The Sure Petcare hub finally shipped this spring, after being announced back in 2015 and slipping all the way through 2016. I picked one up. The nice part: it networks the microchip cat door I installed for Joule in 2015 with no hardware swap at all — the door stays in the wall, a firmware update teaches it to talk to the hub, and the hub adds the layer that was missing. A month in, here's the read. (Note the rename, too: SureFlap became Sure Petcare this year, so the hub carries the new brand while the door still says SureFlap.)

The hardware

The hub itself:

  • A small plastic puck that plugs into the wall.
  • Ethernet to the router — no Wi-Fi on the hub at all, which I think is the right call. A base station that has to hold a rock-solid link is better off wired; Wi-Fi is the flaky part of every home network.
  • A proprietary sub-GHz radio to talk to the door — 868 MHz in Europe and a similar low band in the US, not 2.4 GHz.
  • Range of roughly 10 m through interior walls. Mine sits in a hallway closet about 5 m from the door, with a solid signal the whole month.

The door is the exact same unit from 2015. No change beyond the firmware that wakes up its radio.

The sub-GHz choice is worth dwelling on. It's the same neighborhood of the spectrum Z-Wave uses in the US (around 908 MHz) — a different protocol, but the same physical-layer logic: longer range through walls, a low data rate (which is all a door-event needs), and far less congestion than the 2.4 GHz band where Wi-Fi, Bluetooth, and every microwave oven are already fighting. For a device that sends a few tiny events a day and must never miss one, low-and-slow beats fast-and-crowded.
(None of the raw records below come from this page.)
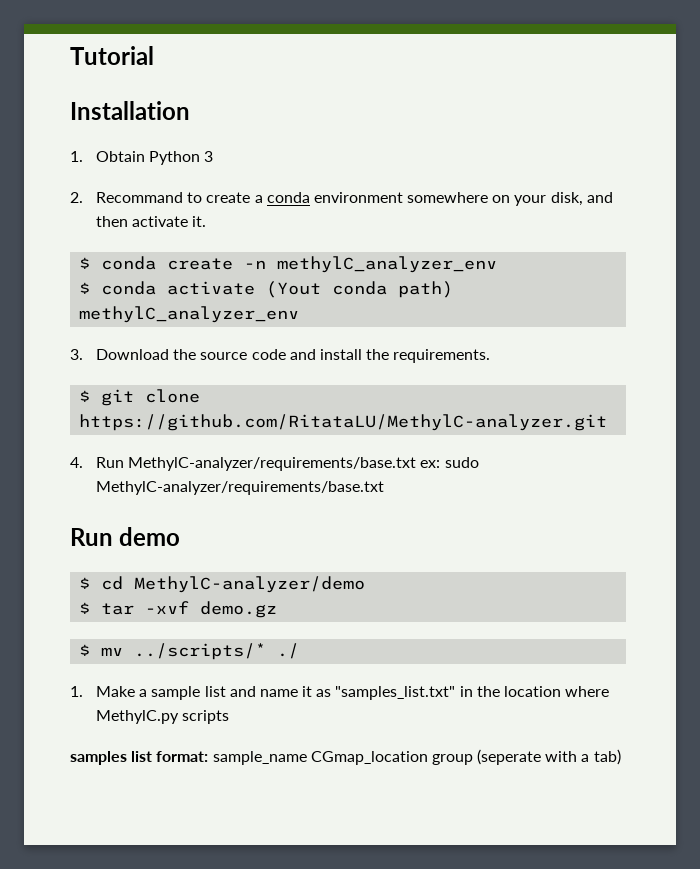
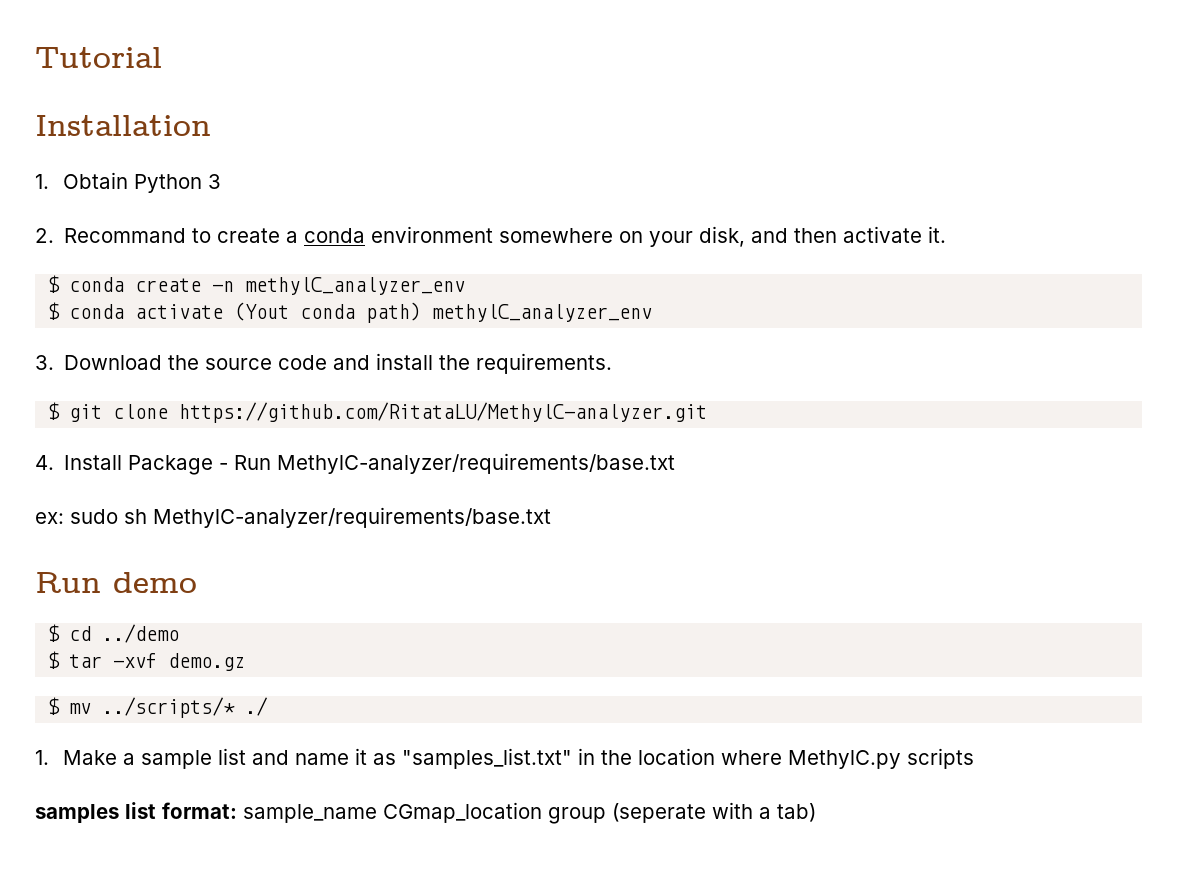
(83, 462) none -> [64,455,229,475] Install Package -
(417, 464) none -> (676, 463) //
(479, 462) none -> [124,509,147,524] sh
[134,576,366,593] MethylC-analyzer/demo -> [102,624,180,643] ../demo

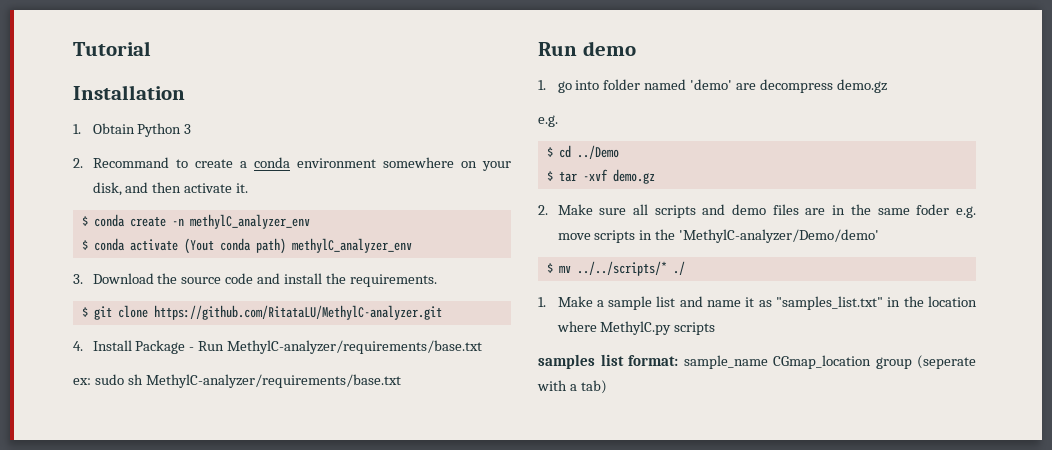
(197, 582) none -> [538,79,887,93] [538,115,558,127] // 1. go into folder named 'demo' are decompress demo.gz // e.g.
[102,624,180,643] ../demo -> [576,145,619,159] ../Demo
(246, 662) none -> [538,204,976,218] [557,229,880,243] // 2. Make sure all scripts and demo files are in the same foder e.g. move scripts in the 'MethylC-analyzer/Demo/demo'
[102,697,236,718] ../scripts/* -> [576,261,667,276] ../../scripts/*

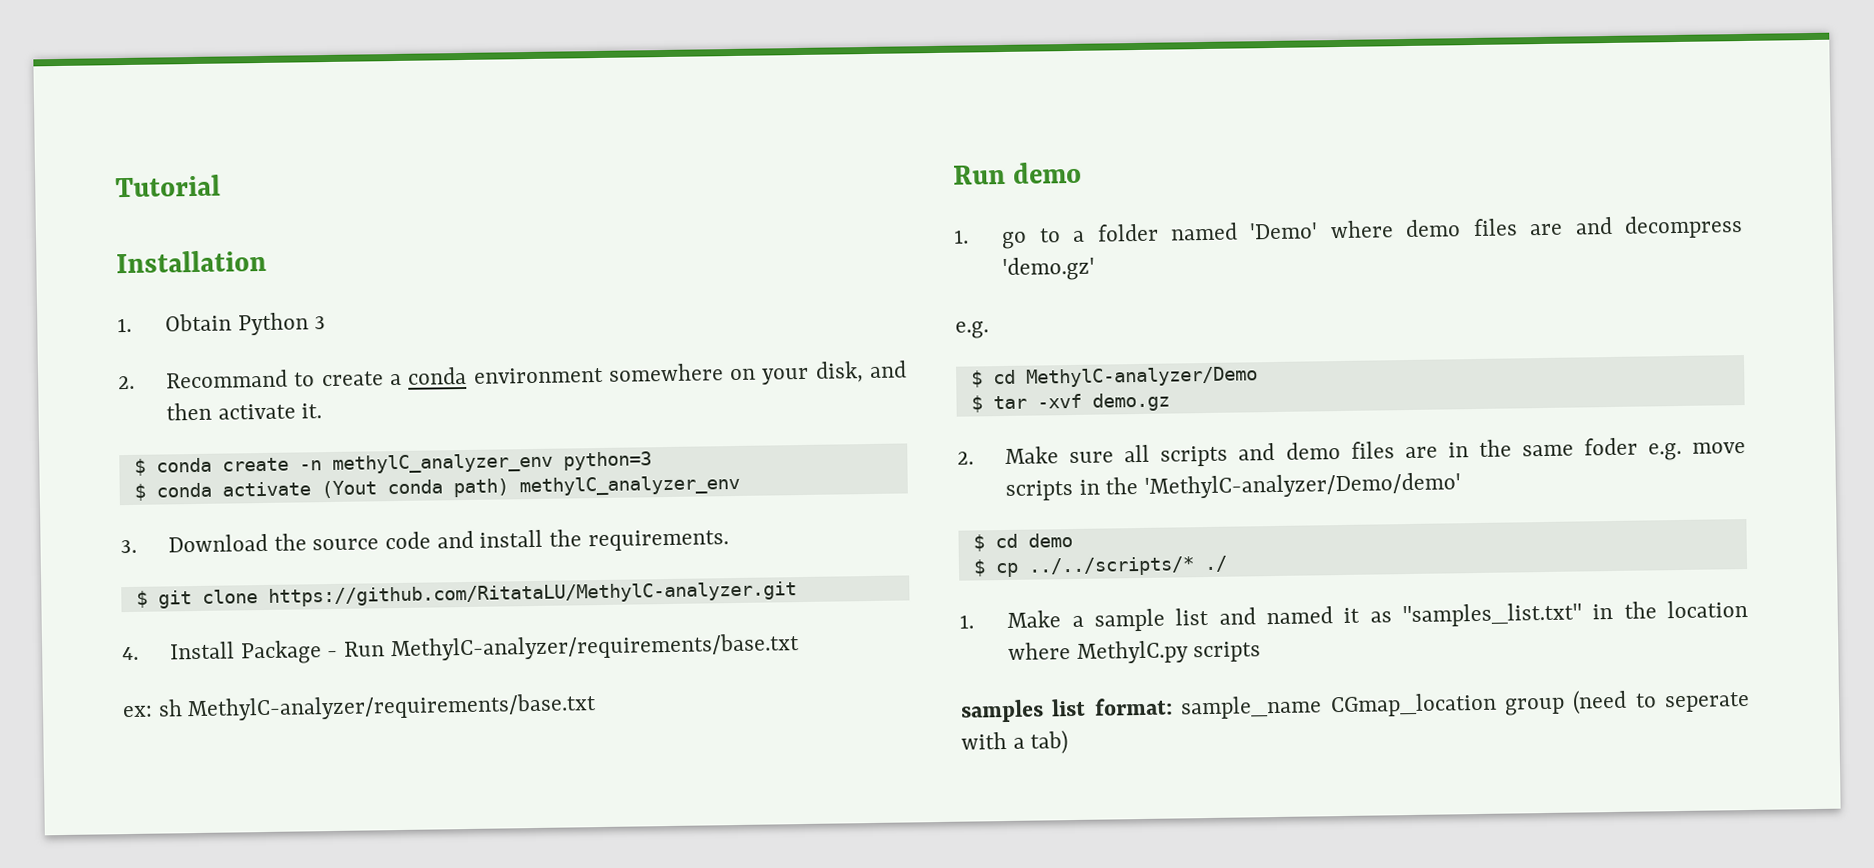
(310, 221) none -> [562,451,652,471] python=3
[94,374,124,385] sudo -> (153, 711) none
[575,79,887,93] into folder named 'demo' are decompress demo.gz -> [1038,215,1743,243] [1002,256,1096,282] to a folder named 'Demo' where demo files are and decompress 'demo.gz'
[576,145,619,159] ../Demo -> [1025,366,1258,388] MethylC-analyzer/Demo
[558,265,571,273] mv -> [994,533,1073,549] [972,559,1019,578] cd demo // $ cp
[707,300,742,307] name -> [1265,606,1333,625] named
[917,355,976,369] (seperate -> [1572,689,1750,715] (need to seperate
The SureFlap hub topology. On the left, the microchip cat door reads Joule's chip and logs an entry or exit. It sends that event over a short-range proprietary sub-GHz radio hop to the hub, drawn a few meters away through an interior wall. The hub is wired by Ethernet to the home router, which bridges the event up to the Sure Petcare cloud and back down to the owner's phone. A note marks that the door already existed — the hub only adds the network layer — and that the sub-GHz radio is chosen for wall penetration and low congestion, not speed.

The protocol path

End to end, a single trip through the door looks like this:

Joule approaches → chip read → entry/exit logged on the door
   → door sends the event over sub-GHz RF to the hub
   → hub forwards it to the Sure Petcare cloud over Ethernet
   → cloud → mobile app + history log

A single trip through the cat door, drawn left to right as four stages. The door reads Joule's chip and logs the entry or exit, then sends it over a short-range proprietary sub-GHz radio hop at 868 MHz to the hub a few meters away. The hub, wired by Ethernet with no Wi-Fi of its own, forwards the event to the Sure Petcare cloud, which pushes it to the phone's app and history log. End to end takes about five to ten seconds. A dashed line underneath spans the door, hub, and cloud to mark that the whole path is a closed link — no Home Assistant, no third-party integration.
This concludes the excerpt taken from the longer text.